Inspired and informed by our Y7 group work project with the EMC, I was interested in seeing how the findings from this research could develop teaching and learning in other year groups, especially with regards to the study of poetry at GCSE. In particular, I wanted to investigate how some phrases Barbara Bleiman had suggested teachers might use when modelling their own thinking and talk about poetry (see below) could be helpful for students when faced with a first reading of a poem from their GCSE Anthology.
Thinking in an exploratory way about poems – phrases a teacher might use to model an initial response:
I like…
I like this because…
It makes me wonder. I keep coming back and puzzling over…But that’s fine. There’s always more to see in it.
I like the sound of the words, especially…
I love the way it…..
It surprises me. I don’t expect poems to….
I like the way it ends…
I want to keep reading it because…
I like the way it seems like…
I’m still not sure why… or why….
I don’t understand …
I use Socratic discussion frequently in these lessons, a method by which an inner group of students discusses its initial thoughts about a text whilst an outer group observes the thinking and talk and then gives feedback on it. What we’ve noticed as a group is that whilst preparing their thoughts prior to the discussion, the inner group will often begin by annotating the poem by ‘technique spotting’ and will then try to use this information to initiate discussion. When I’ve taken in A-Level exam papers, I’ve noticed that this is often all that is sometimes written in planning at this level too and has in fact provided the student with very little of any real use when attempting to explain what the text is about.
There are several issues with this. Talk is led by the identification of the technique which students can subsequently find challenging to explain because they’re not sure why the technique has been used. As a result of this, there is an attempt to go analytically into the poem before the ‘bigger picture’ has been established. We were finding that talk became stunted and lacked any dialogic quality too. Students were simply making a series of identifications about certain elements of the poem without actually ‘getting it’ (a phrase they frequently use). The teaching of PEE has been partly responsible for this too. Make your Point, provide your Evidence and include a technique in your Explanation has made students believe that, with regards to formal assessment, marks can be gained in this way. Do it enough times and they can assume you’ll get lots of marks.
In one particular Y10 lesson that began with an unseen discussion of Hughes’ ‘Bayonet Charge’, this very thing happened. I then suggested that we try using some of the phrases from the Y7 project, particularly directing them towards the simple expression ‘I like’ as a way in to expressing their initial response to the poem.
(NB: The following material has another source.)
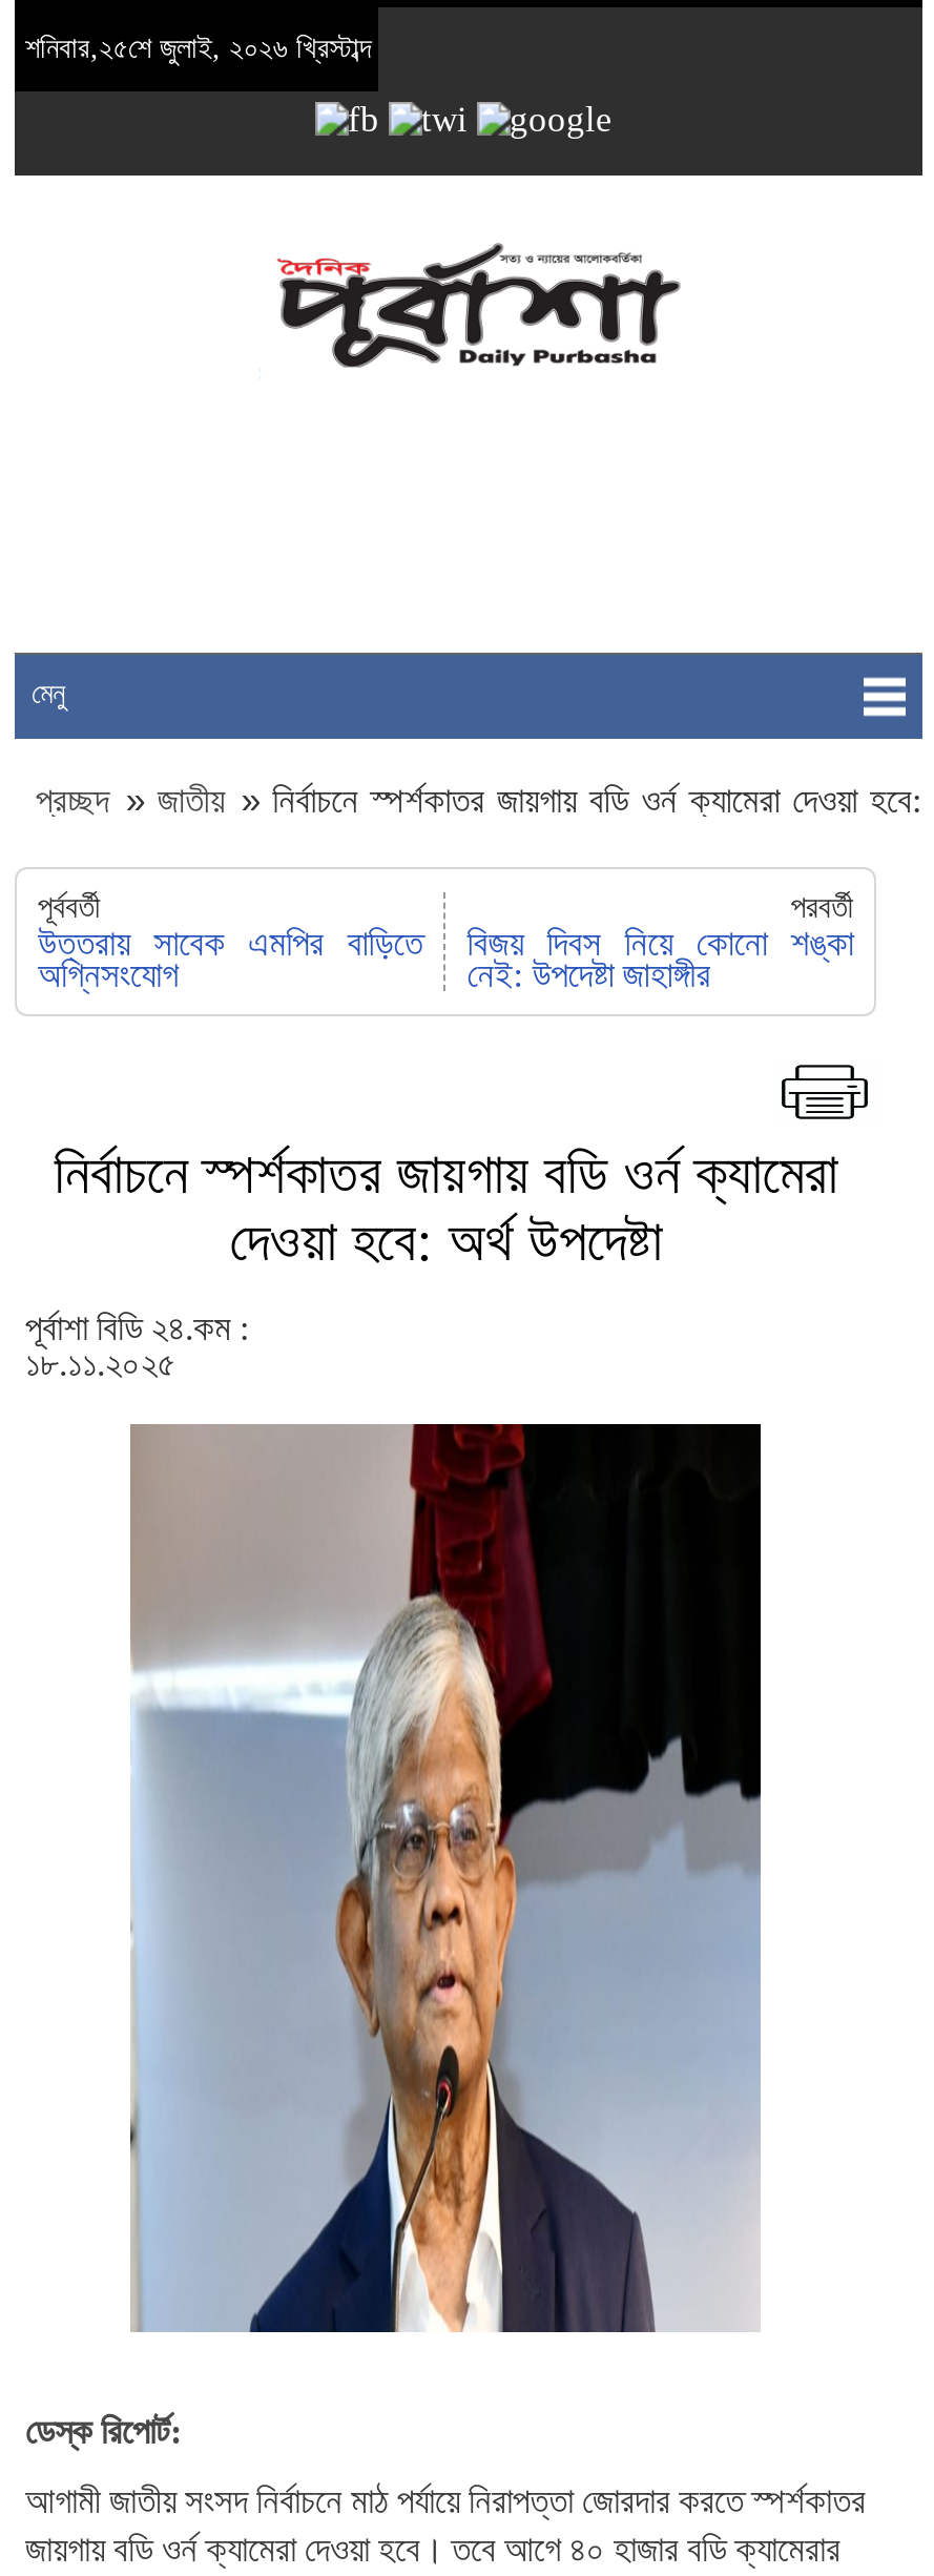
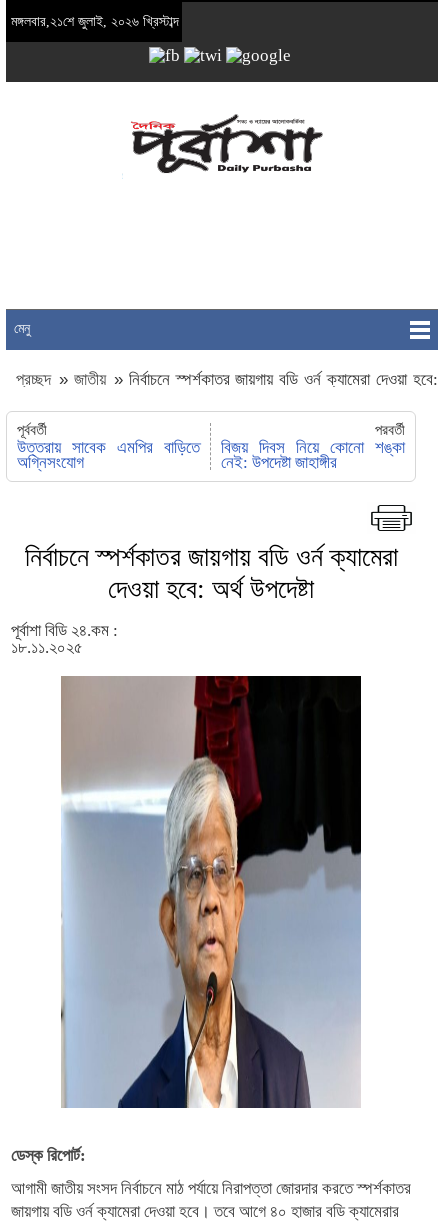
[25,33,372,64] শনিবার,২৫শে জুলাই, ২০২৬ খ্রিস্টাব্দ -> [11,14,179,29] মঙ্গলবার,২১শে জুলাই, ২০২৬ খ্রিস্টাব্দ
It was intriguing what happened. Students suddenly found it easier to make a more thoughtful and meaningful comment by identifying how the poem made them feel. ‘I like how the poem just starts off with ‘Suddenly he awoke’…’ began one of the boys in the discussion. ‘…it gives it a sense of realisation…he wakes up and he has to start running for his life’.
In the post-lesson interview, students made some fascinating comments about this. One girl states how, ‘We’re not used to using these phrases…we’re used to thinking about technical devices’. Another students says, ‘If you know what you like, you can explain and expand upon it.’ They then suggest that teachers stopped asking them what they liked about texts when they came to secondary school and that it seemed ‘childish’ for them to talk about why they liked what they had read. These students have got the perception that to think and write in a ‘more mature way’ (a more ‘academic’ way?) about a text means to know your poetry-specific subject terminology and to look for these details immediately because, from their understanding, this is what you do when you analyse, and this is therefore what will move you further up the mark scheme. I admit I may have played my part in making them think like this; not directly, but perhaps through assessment pressures and explanations that have been misconstrued.
I experienced further issues with the notion of ‘subject terminology’ in the summer in my work as a Senior Examiner for GCSE English Literature. In the new mark scheme, in AO2, appears the phrase ‘subject terminology’ which in a number of cases appears to have been misconstrued as meaning that students should litter their essays with such things as word-class terminology, most commonly verbs, adjectives, adverbs and nouns (often incorrectly identified). Examiners, however, when assessing responses were asked to think about subject terminology more broadly, for example, an essay that uses phrases like ‘character’ and ‘setting’ is employing the subject terminology of English Literature and that these are methods used by the writer to construct meaning. I am not suggesting that it is not important or interesting to learn a metalanguage to discuss English Literature and how writers do what they do, but the emphasis on identifying writers’ techniques at the expense of thoughtfully and pleasurably understanding a text and its ideas must be what drives the way we engage our students in our subject. Ask them what they like and they’ll tell you!